-- Data follows --

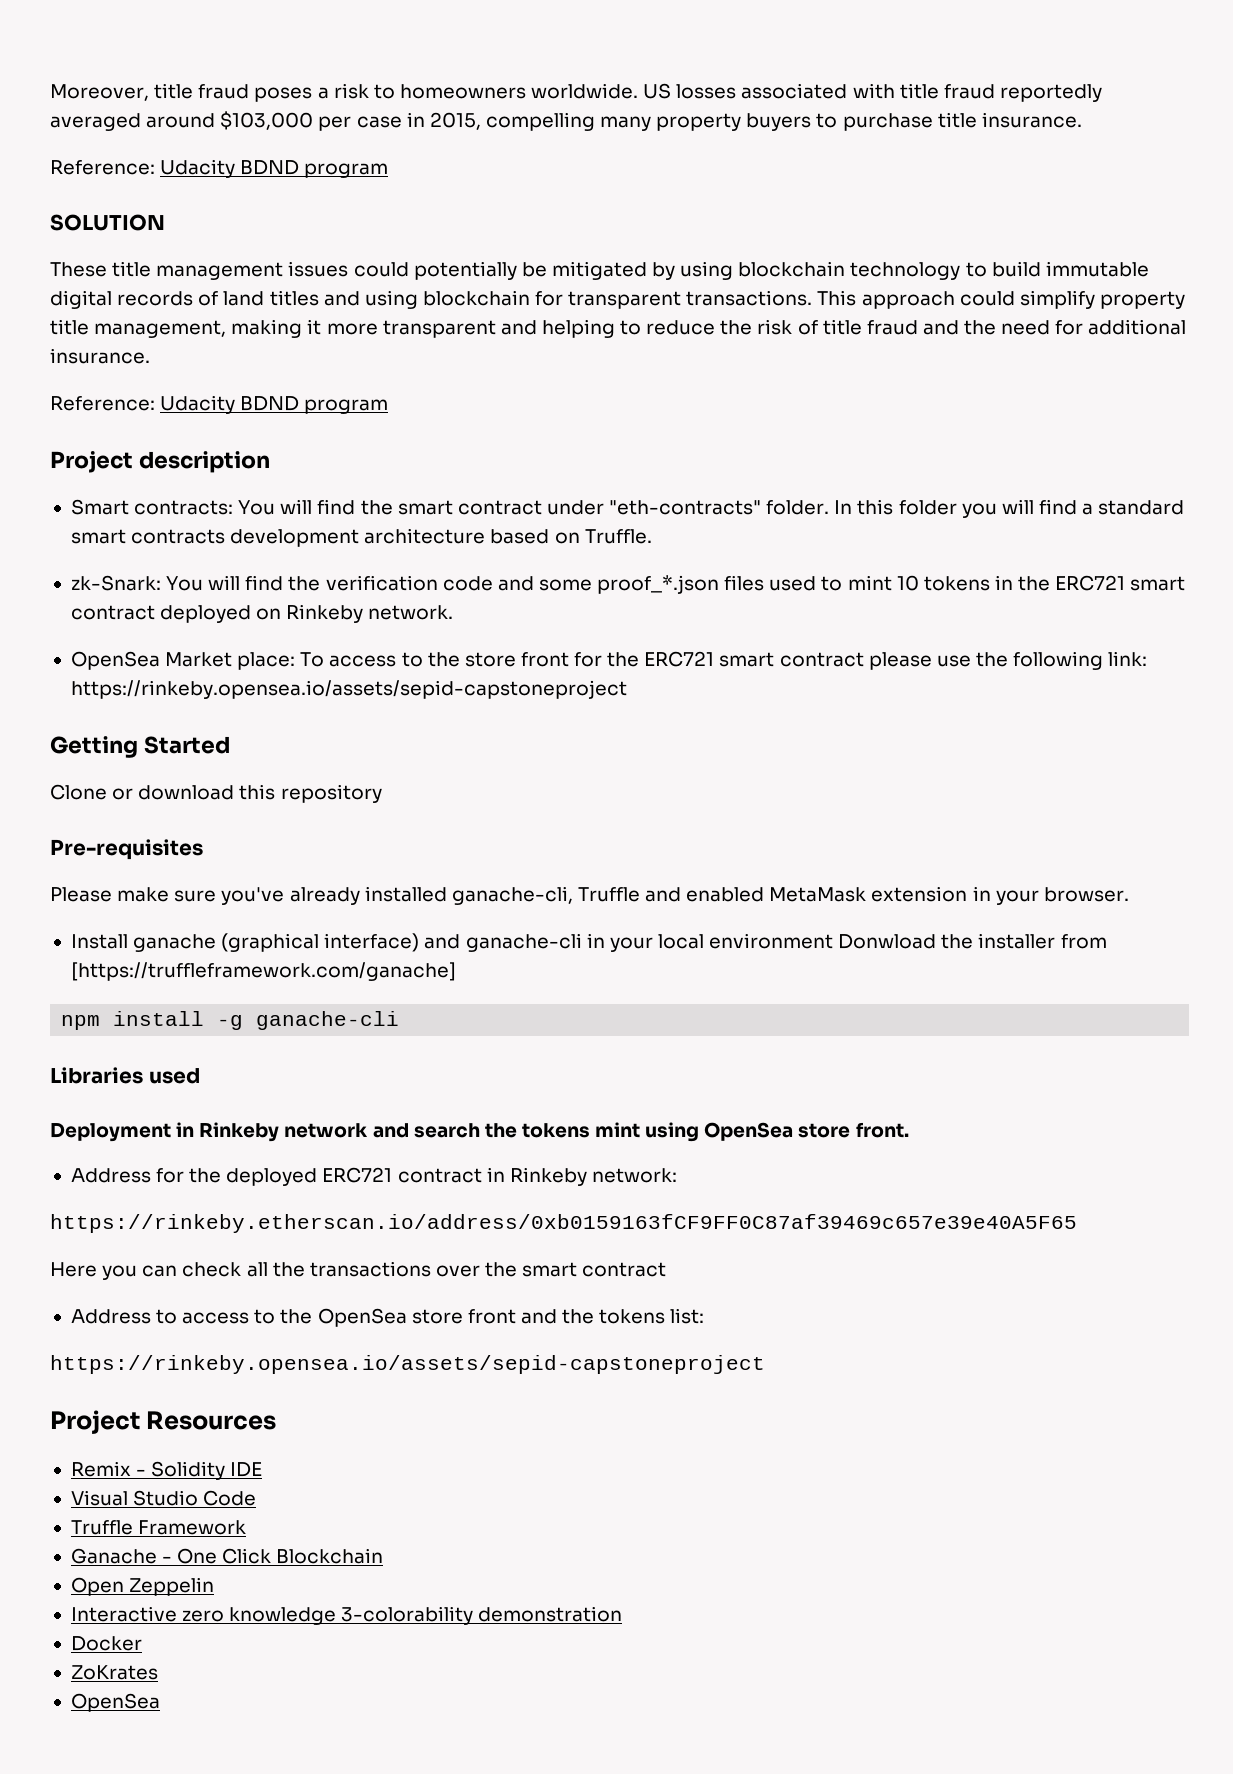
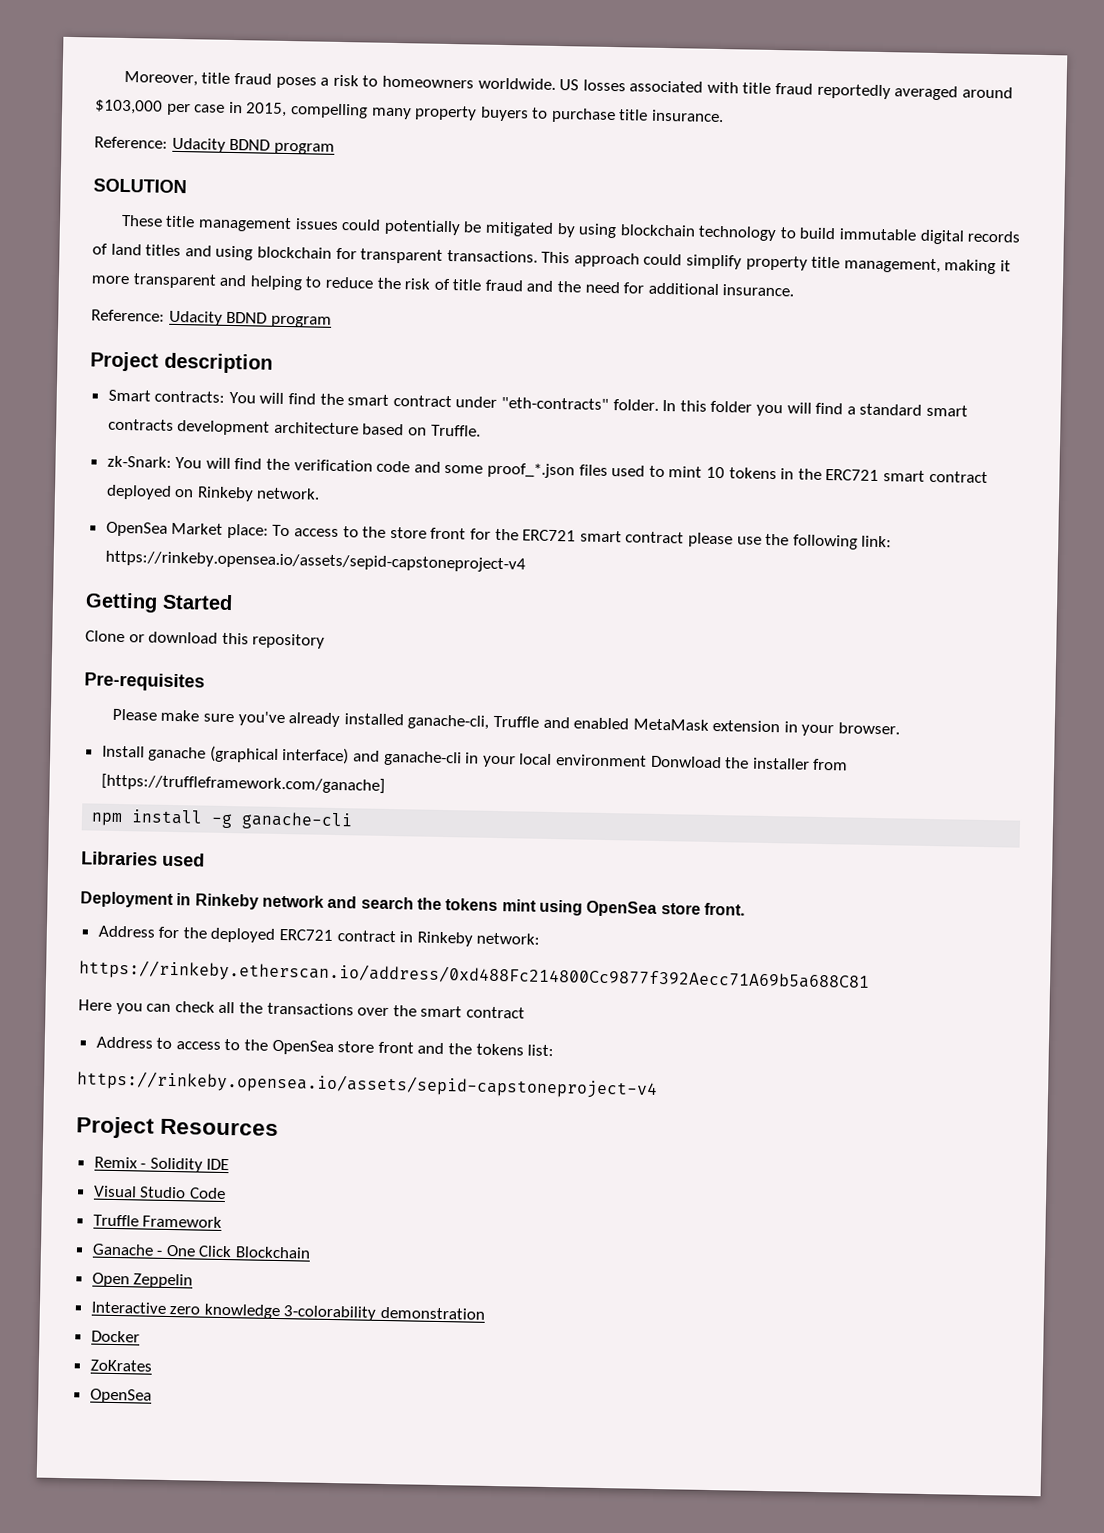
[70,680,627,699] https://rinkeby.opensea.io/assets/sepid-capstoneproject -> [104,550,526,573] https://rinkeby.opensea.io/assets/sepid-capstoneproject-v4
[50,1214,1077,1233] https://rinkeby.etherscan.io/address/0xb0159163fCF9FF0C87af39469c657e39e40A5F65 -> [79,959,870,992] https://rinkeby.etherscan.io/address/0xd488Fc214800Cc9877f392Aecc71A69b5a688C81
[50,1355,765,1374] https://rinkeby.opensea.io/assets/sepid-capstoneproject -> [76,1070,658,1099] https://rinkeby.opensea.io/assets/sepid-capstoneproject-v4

-- Data concluded --
-- Data follows --

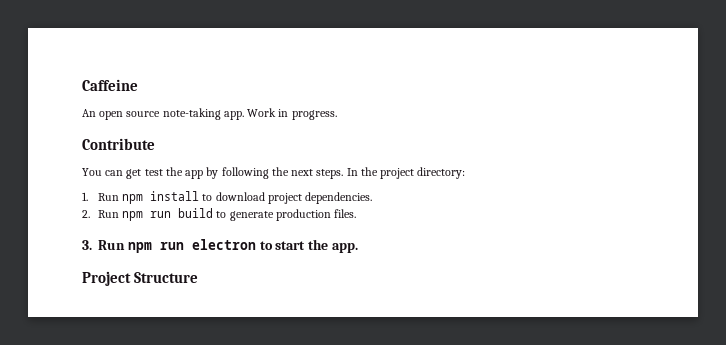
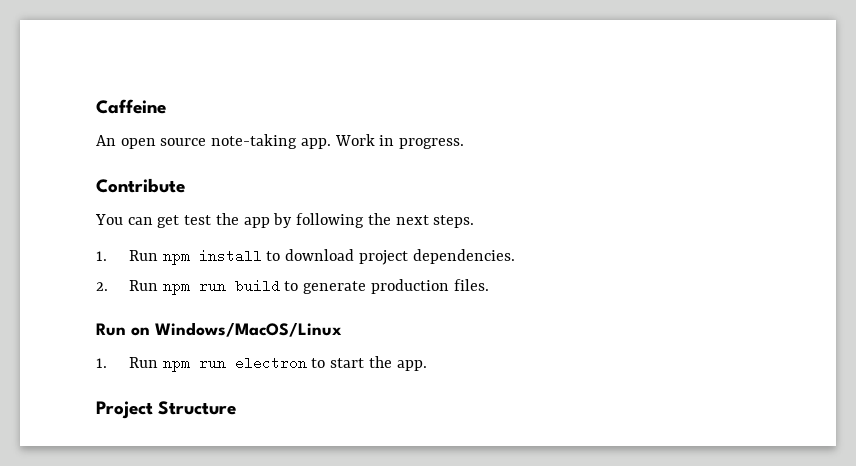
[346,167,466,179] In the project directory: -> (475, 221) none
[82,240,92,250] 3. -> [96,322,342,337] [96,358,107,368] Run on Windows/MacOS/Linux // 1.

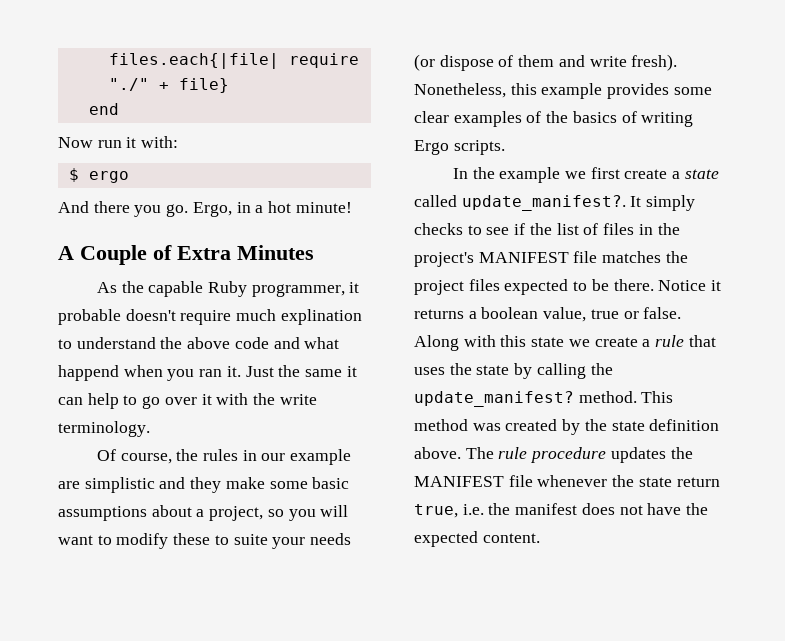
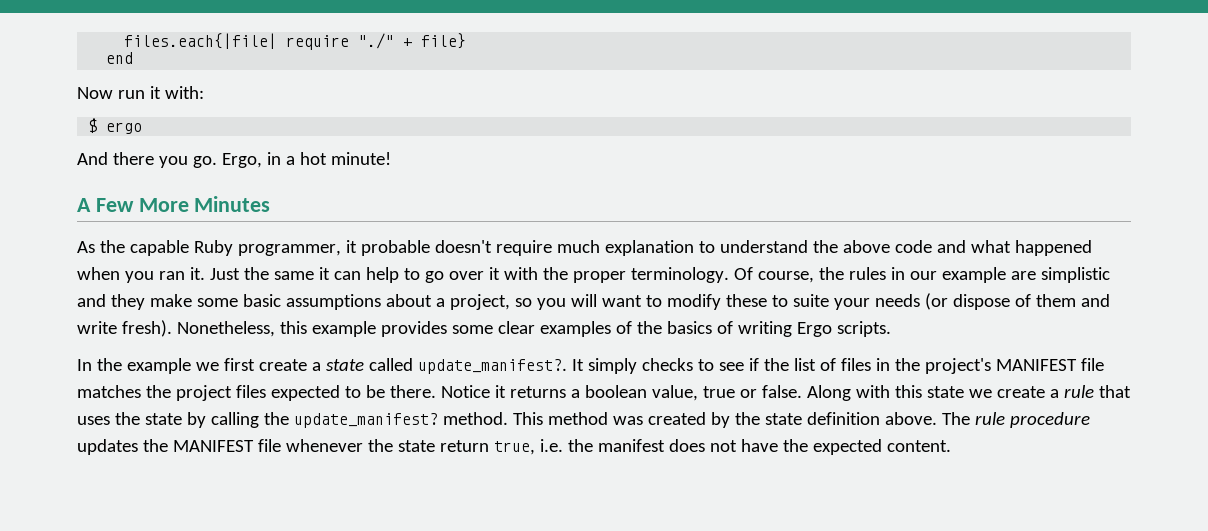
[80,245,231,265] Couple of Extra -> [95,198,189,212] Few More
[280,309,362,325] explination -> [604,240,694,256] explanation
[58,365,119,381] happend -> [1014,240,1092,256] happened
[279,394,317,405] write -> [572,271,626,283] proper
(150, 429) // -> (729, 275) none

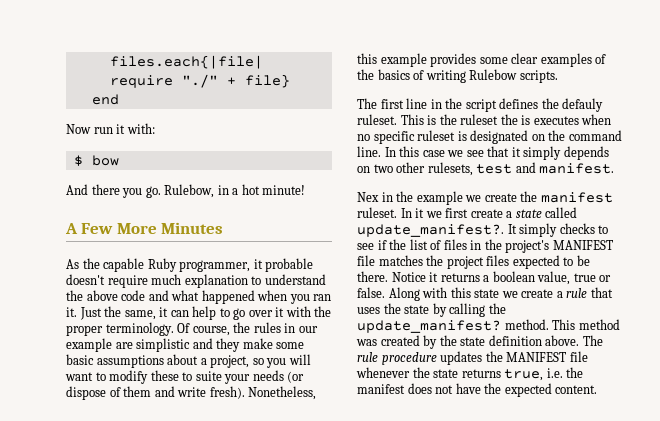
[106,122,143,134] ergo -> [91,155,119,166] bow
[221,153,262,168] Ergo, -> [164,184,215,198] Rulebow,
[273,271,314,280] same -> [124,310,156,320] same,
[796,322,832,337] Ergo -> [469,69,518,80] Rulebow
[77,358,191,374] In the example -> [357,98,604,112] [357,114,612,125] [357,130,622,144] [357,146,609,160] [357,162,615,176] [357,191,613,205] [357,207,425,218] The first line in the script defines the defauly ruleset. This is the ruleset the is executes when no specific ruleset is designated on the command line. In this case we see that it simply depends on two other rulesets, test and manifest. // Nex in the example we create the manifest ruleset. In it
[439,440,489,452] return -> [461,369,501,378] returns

-- Data concluded --

Look above for the line containing "[273,271,314,280] same ->". Output from there through the line containing "[439,440,489,452] return ->", exactly and inclusively.

**Your response**:
[273,271,314,280] same -> [124,310,156,320] same,
[796,322,832,337] Ergo -> [469,69,518,80] Rulebow
[77,358,191,374] In the example -> [357,98,604,112] [357,114,612,125] [357,130,622,144] [357,146,609,160] [357,162,615,176] [357,191,613,205] [357,207,425,218] The first line in the script defines the defauly ruleset. This is the ruleset the is executes when no specific ruleset is designated on the command line. In this case we see that it simply depends on two other rulesets, test and manifest. // Nex in the example we create the manifest ruleset. In it
[439,440,489,452] return -> [461,369,501,378] returns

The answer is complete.